## What you should do:
With images removed, transcribe each record exactly as it appears.

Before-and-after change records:
* * * * * * *

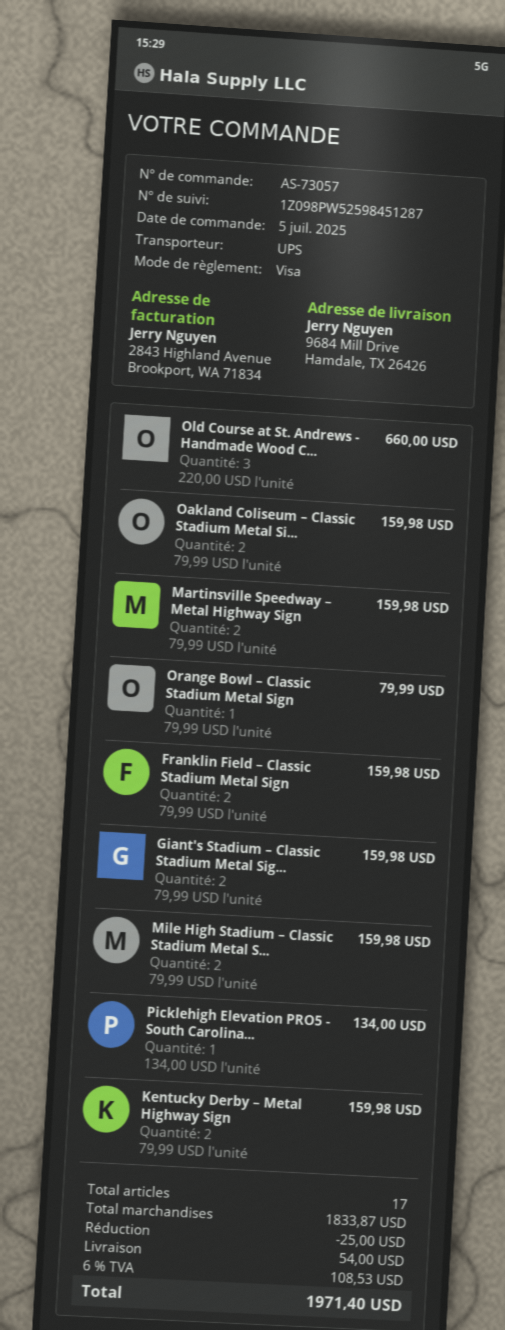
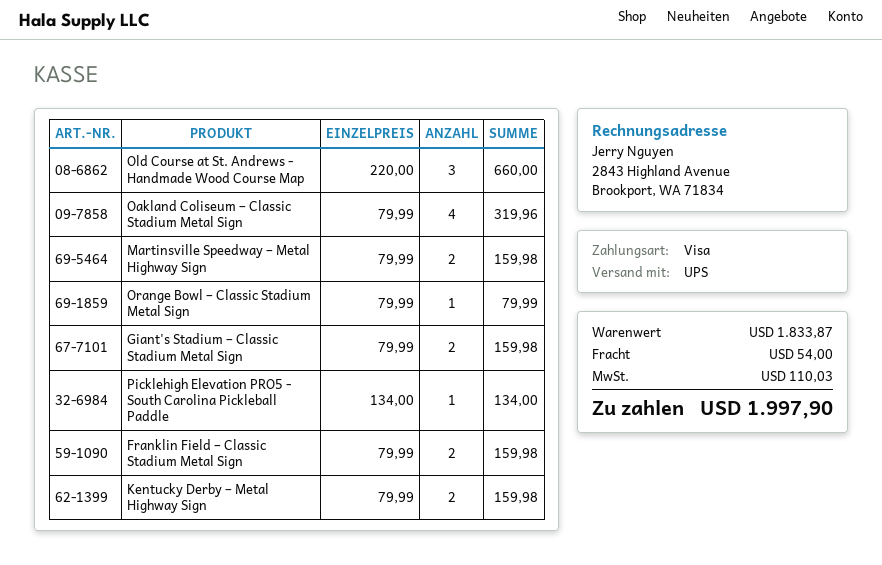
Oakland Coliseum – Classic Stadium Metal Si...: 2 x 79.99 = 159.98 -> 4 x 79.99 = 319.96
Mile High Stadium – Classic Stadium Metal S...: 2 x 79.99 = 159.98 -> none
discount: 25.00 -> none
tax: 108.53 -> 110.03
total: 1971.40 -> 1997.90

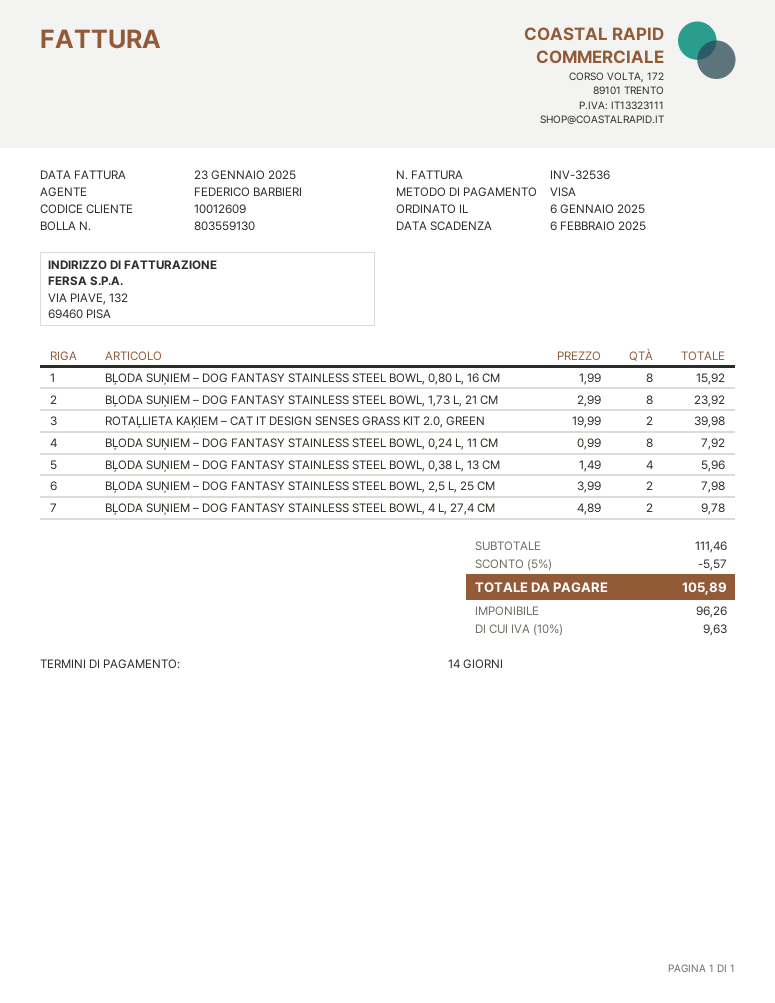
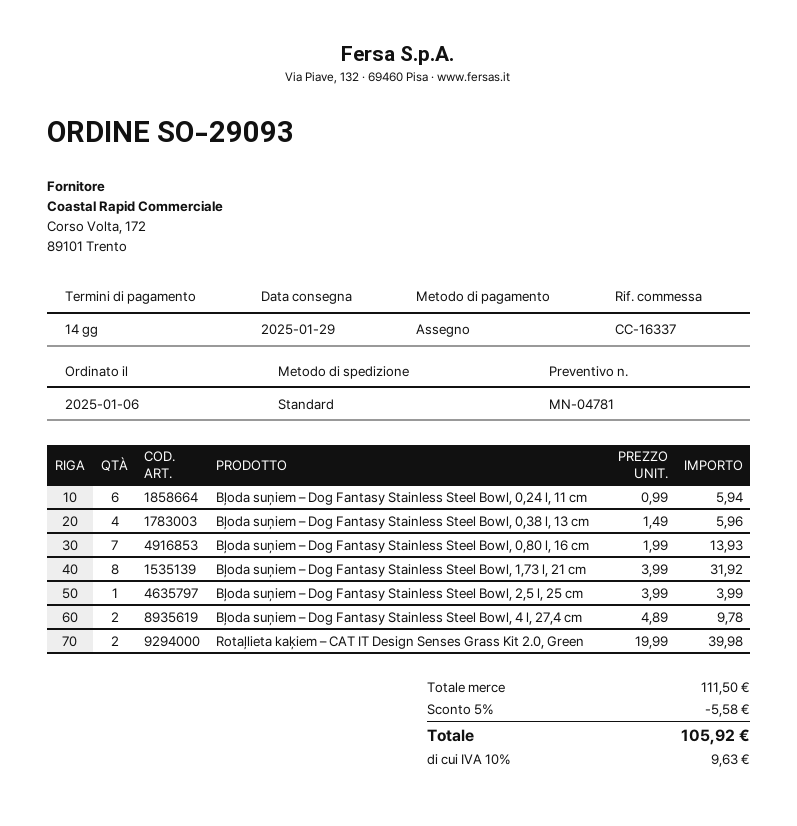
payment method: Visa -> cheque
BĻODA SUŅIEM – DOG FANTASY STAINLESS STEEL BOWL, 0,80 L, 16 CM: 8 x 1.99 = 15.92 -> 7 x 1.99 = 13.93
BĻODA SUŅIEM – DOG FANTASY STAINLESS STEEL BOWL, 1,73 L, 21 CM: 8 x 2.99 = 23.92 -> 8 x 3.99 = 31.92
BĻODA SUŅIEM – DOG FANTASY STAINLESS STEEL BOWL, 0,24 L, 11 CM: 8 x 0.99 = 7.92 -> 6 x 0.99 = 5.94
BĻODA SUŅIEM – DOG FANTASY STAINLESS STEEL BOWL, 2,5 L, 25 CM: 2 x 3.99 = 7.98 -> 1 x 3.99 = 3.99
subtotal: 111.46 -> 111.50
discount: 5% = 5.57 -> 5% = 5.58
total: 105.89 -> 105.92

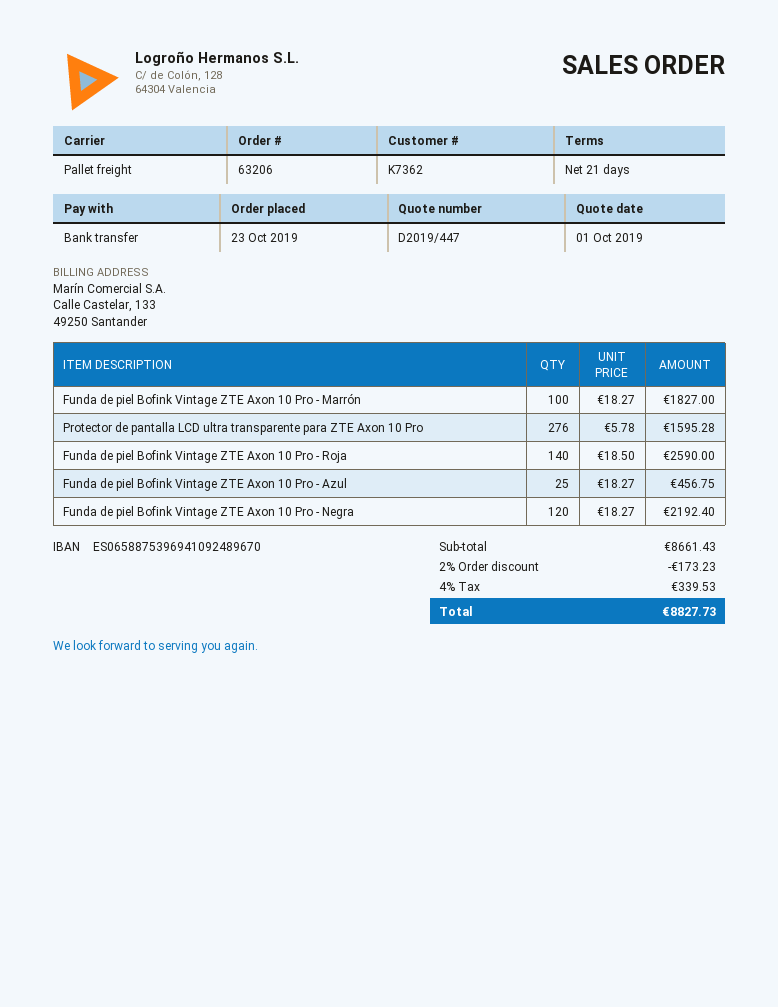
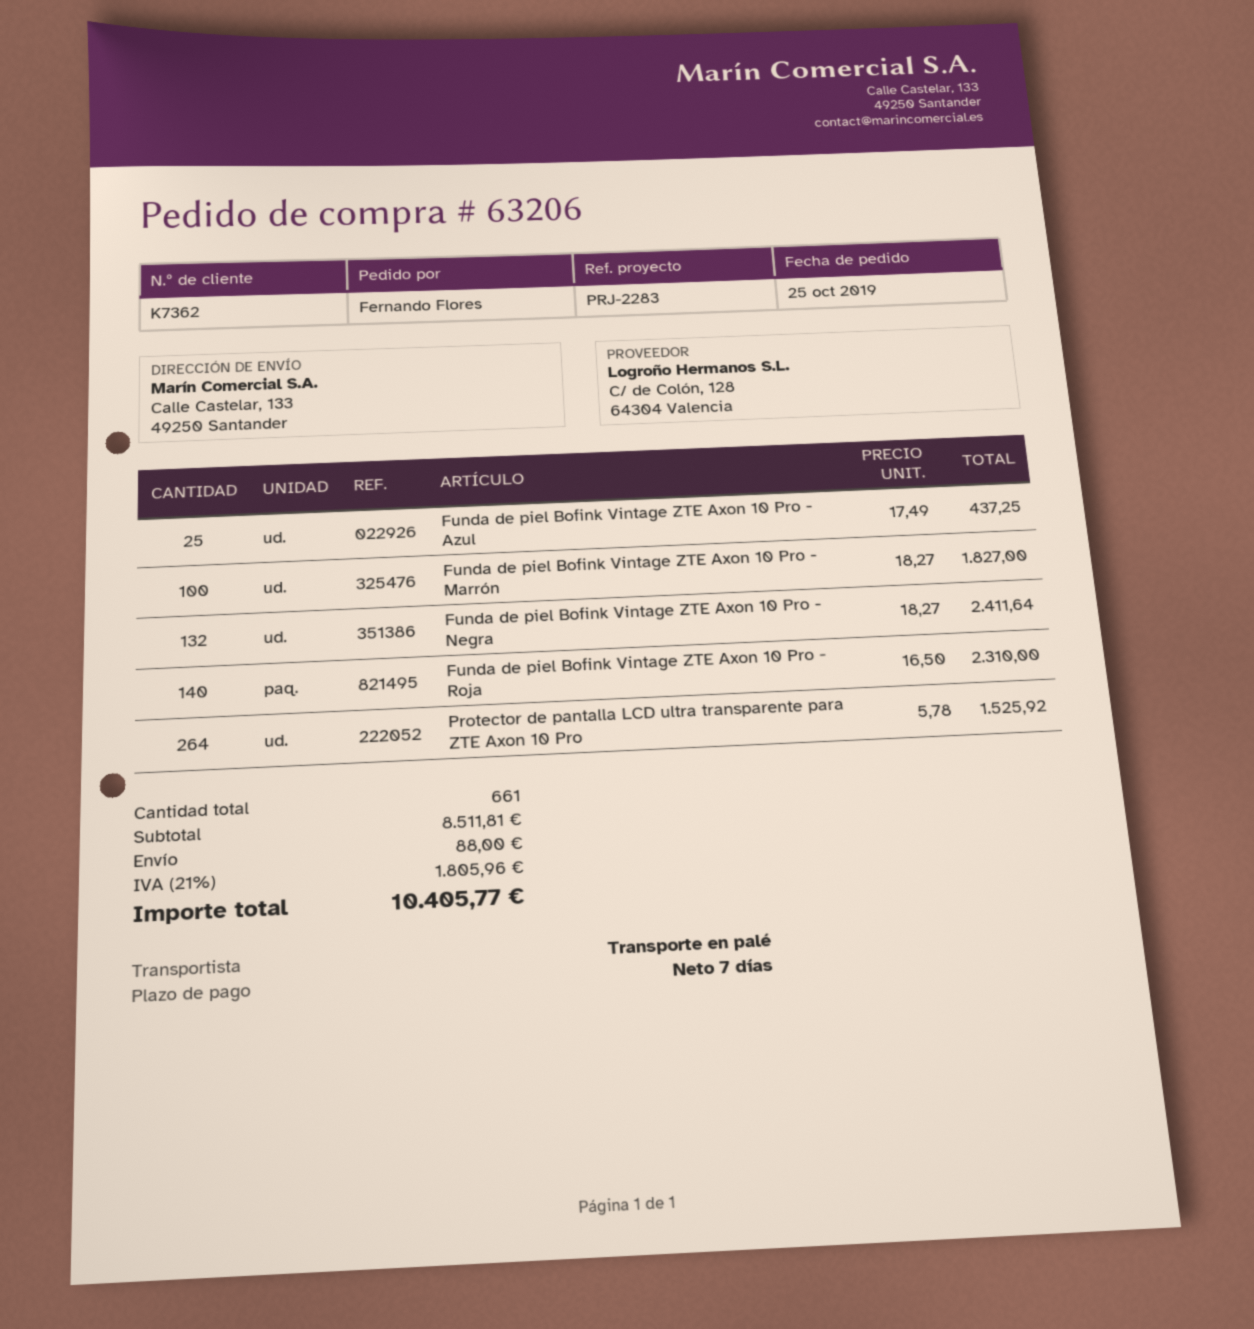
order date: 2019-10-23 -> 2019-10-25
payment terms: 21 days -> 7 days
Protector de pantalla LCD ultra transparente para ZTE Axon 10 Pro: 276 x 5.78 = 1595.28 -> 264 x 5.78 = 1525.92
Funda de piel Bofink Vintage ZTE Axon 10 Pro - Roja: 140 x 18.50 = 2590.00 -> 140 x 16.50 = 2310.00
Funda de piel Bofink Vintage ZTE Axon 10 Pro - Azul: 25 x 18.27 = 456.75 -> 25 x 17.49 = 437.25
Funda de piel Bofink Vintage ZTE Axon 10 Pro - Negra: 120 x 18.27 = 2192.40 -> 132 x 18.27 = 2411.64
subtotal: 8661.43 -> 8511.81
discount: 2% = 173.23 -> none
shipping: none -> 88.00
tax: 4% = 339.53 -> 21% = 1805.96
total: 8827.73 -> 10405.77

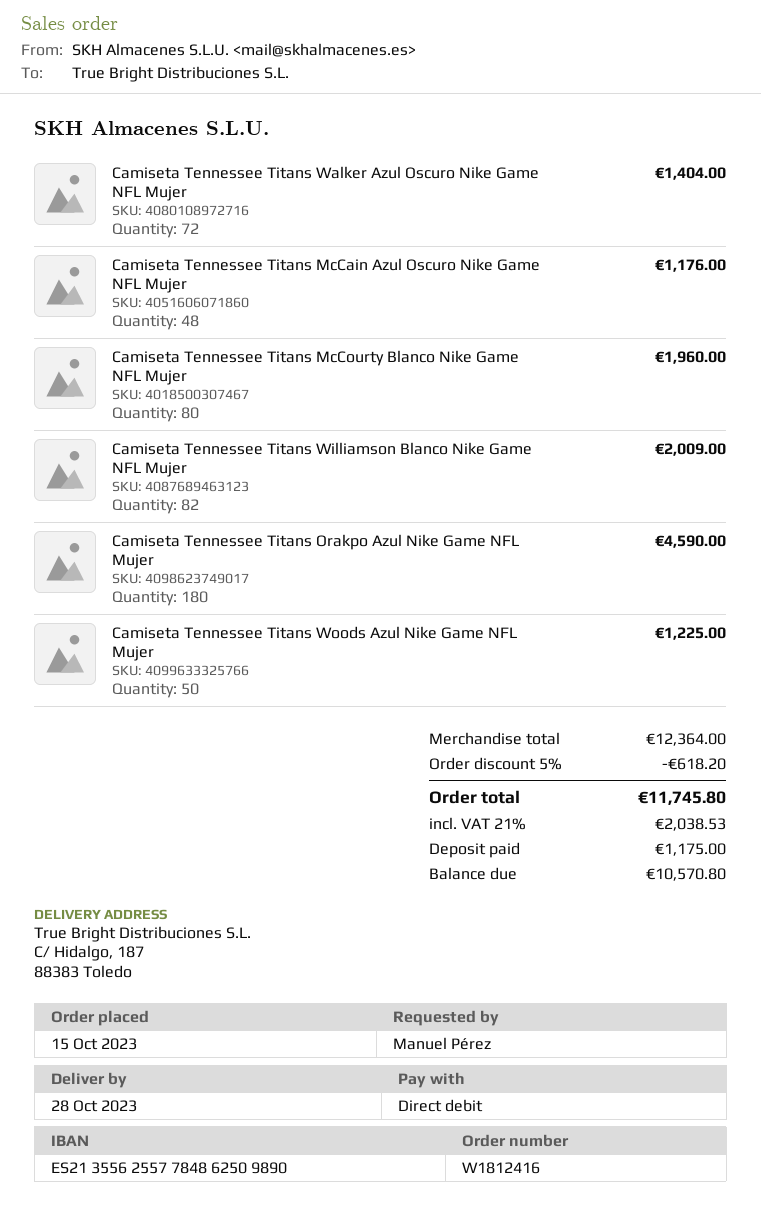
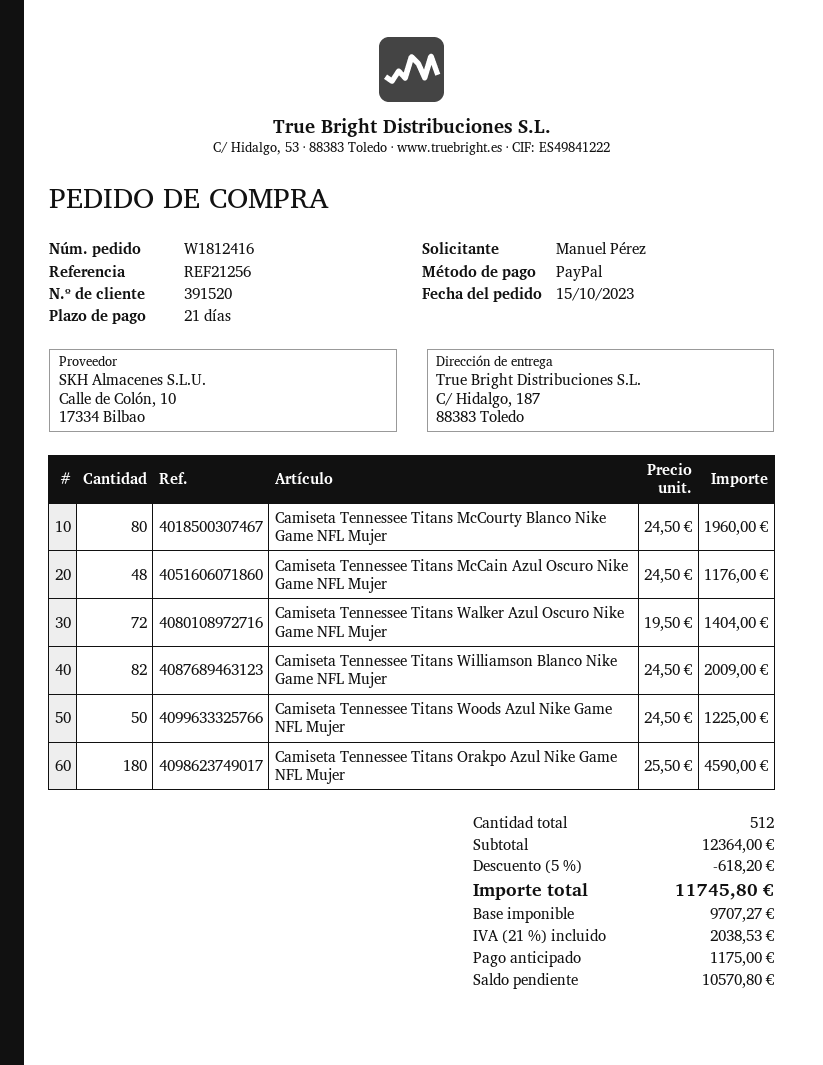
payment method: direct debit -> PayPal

* * * * * * *

## Exercise answer:
Oakland Coliseum – Classic Stadium Metal Si...: 2 x 79.99 = 159.98 -> 4 x 79.99 = 319.96
Mile High Stadium – Classic Stadium Metal S...: 2 x 79.99 = 159.98 -> none
discount: 25.00 -> none
tax: 108.53 -> 110.03
total: 1971.40 -> 1997.90

payment method: Visa -> cheque
BĻODA SUŅIEM – DOG FANTASY STAINLESS STEEL BOWL, 0,80 L, 16 CM: 8 x 1.99 = 15.92 -> 7 x 1.99 = 13.93
BĻODA SUŅIEM – DOG FANTASY STAINLESS STEEL BOWL, 1,73 L, 21 CM: 8 x 2.99 = 23.92 -> 8 x 3.99 = 31.92
BĻODA SUŅIEM – DOG FANTASY STAINLESS STEEL BOWL, 0,24 L, 11 CM: 8 x 0.99 = 7.92 -> 6 x 0.99 = 5.94
BĻODA SUŅIEM – DOG FANTASY STAINLESS STEEL BOWL, 2,5 L, 25 CM: 2 x 3.99 = 7.98 -> 1 x 3.99 = 3.99
subtotal: 111.46 -> 111.50
discount: 5% = 5.57 -> 5% = 5.58
total: 105.89 -> 105.92

order date: 2019-10-23 -> 2019-10-25
payment terms: 21 days -> 7 days
Protector de pantalla LCD ultra transparente para ZTE Axon 10 Pro: 276 x 5.78 = 1595.28 -> 264 x 5.78 = 1525.92
Funda de piel Bofink Vintage ZTE Axon 10 Pro - Roja: 140 x 18.50 = 2590.00 -> 140 x 16.50 = 2310.00
Funda de piel Bofink Vintage ZTE Axon 10 Pro - Azul: 25 x 18.27 = 456.75 -> 25 x 17.49 = 437.25
Funda de piel Bofink Vintage ZTE Axon 10 Pro - Negra: 120 x 18.27 = 2192.40 -> 132 x 18.27 = 2411.64
subtotal: 8661.43 -> 8511.81
discount: 2% = 173.23 -> none
shipping: none -> 88.00
tax: 4% = 339.53 -> 21% = 1805.96
total: 8827.73 -> 10405.77

payment method: direct debit -> PayPal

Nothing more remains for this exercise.